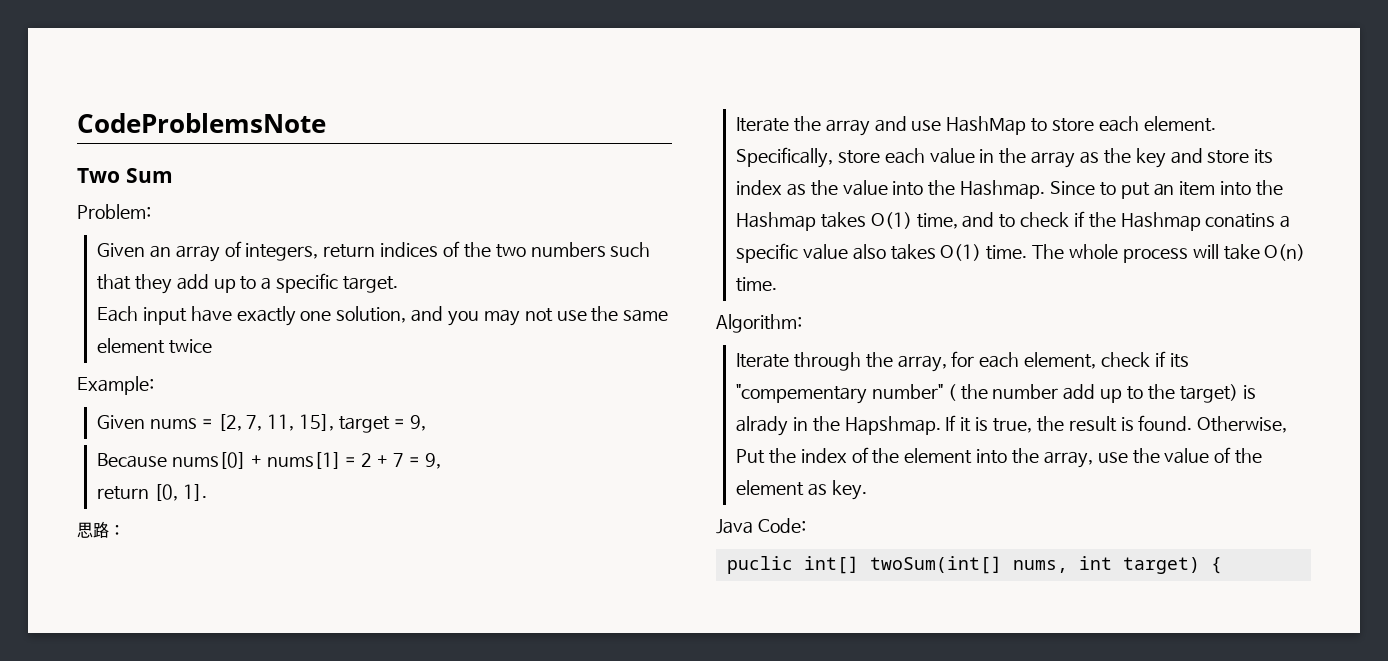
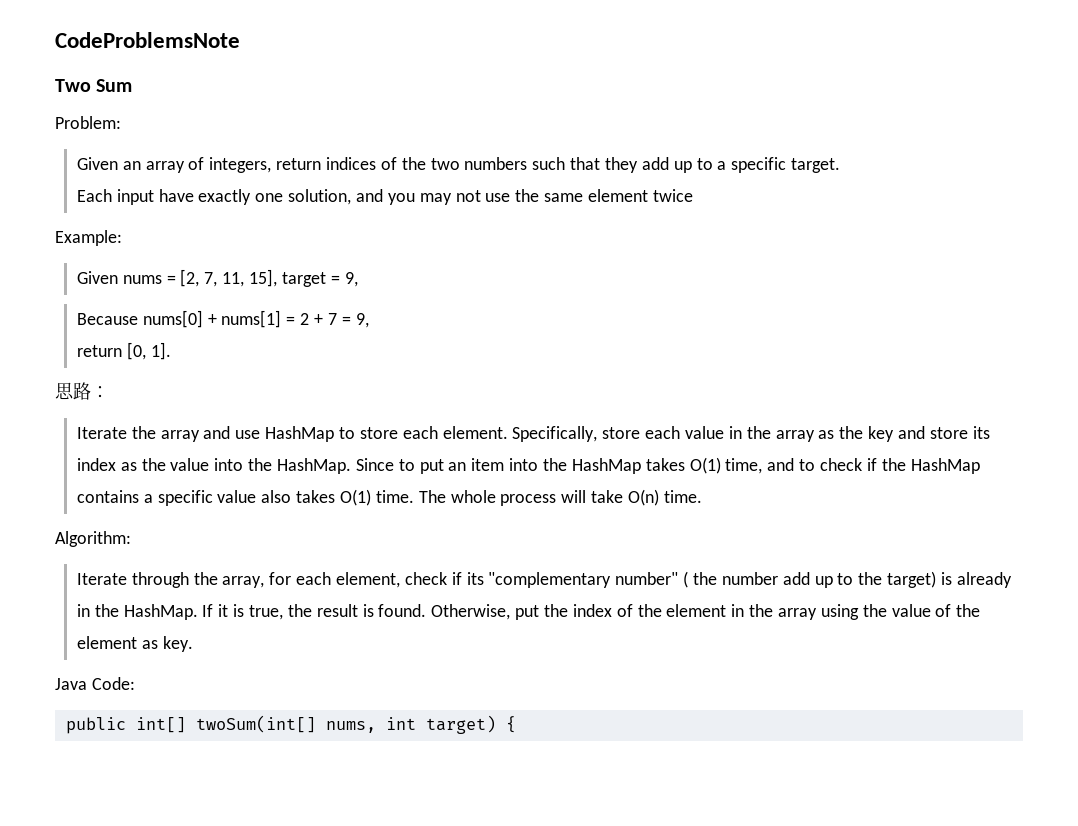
- Specifically, store each value in the array as the key and store its index as the value into the Hashmap.
+ Specifically, store each value in the array as the key and store its index as the value into the HashMap.
- Since to put an item into the Hashmap takes O(1) time, and to check if the Hashmap conatins a specific value also takes O(1) time.
+ Since to put an item into the HashMap takes O(1) time, and to check if the HashMap contains a specific value also takes O(1) time.
- Iterate through the array, for each element, check if its "compementary number" ( the number add up to the target) is alrady in the Hapshmap.
+ Iterate through the array, for each element, check if its "complementary number" ( the number add up to the target) is already in the HashMap.
- Otherwise, Put the index of the element into the array, use the value of the element as key.
+ Otherwise, put the index of the element in the array using the value of the element as key.
- puclic int[] twoSum(int[] nums, int target) {
+ public int[] twoSum(int[] nums, int target) {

WORK INSTRUCTION:
A verbatim transcript of the entries above is required, with the pictures left out.

RESULT OF THIS EXERCISE:
- Specifically, store each value in the array as the key and store its index as the value into the Hashmap.
+ Specifically, store each value in the array as the key and store its index as the value into the HashMap.
- Since to put an item into the Hashmap takes O(1) time, and to check if the Hashmap conatins a specific value also takes O(1) time.
+ Since to put an item into the HashMap takes O(1) time, and to check if the HashMap contains a specific value also takes O(1) time.
- Iterate through the array, for each element, check if its "compementary number" ( the number add up to the target) is alrady in the Hapshmap.
+ Iterate through the array, for each element, check if its "complementary number" ( the number add up to the target) is already in the HashMap.
- Otherwise, Put the index of the element into the array, use the value of the element as key.
+ Otherwise, put the index of the element in the array using the value of the element as key.
- puclic int[] twoSum(int[] nums, int target) {
+ public int[] twoSum(int[] nums, int target) {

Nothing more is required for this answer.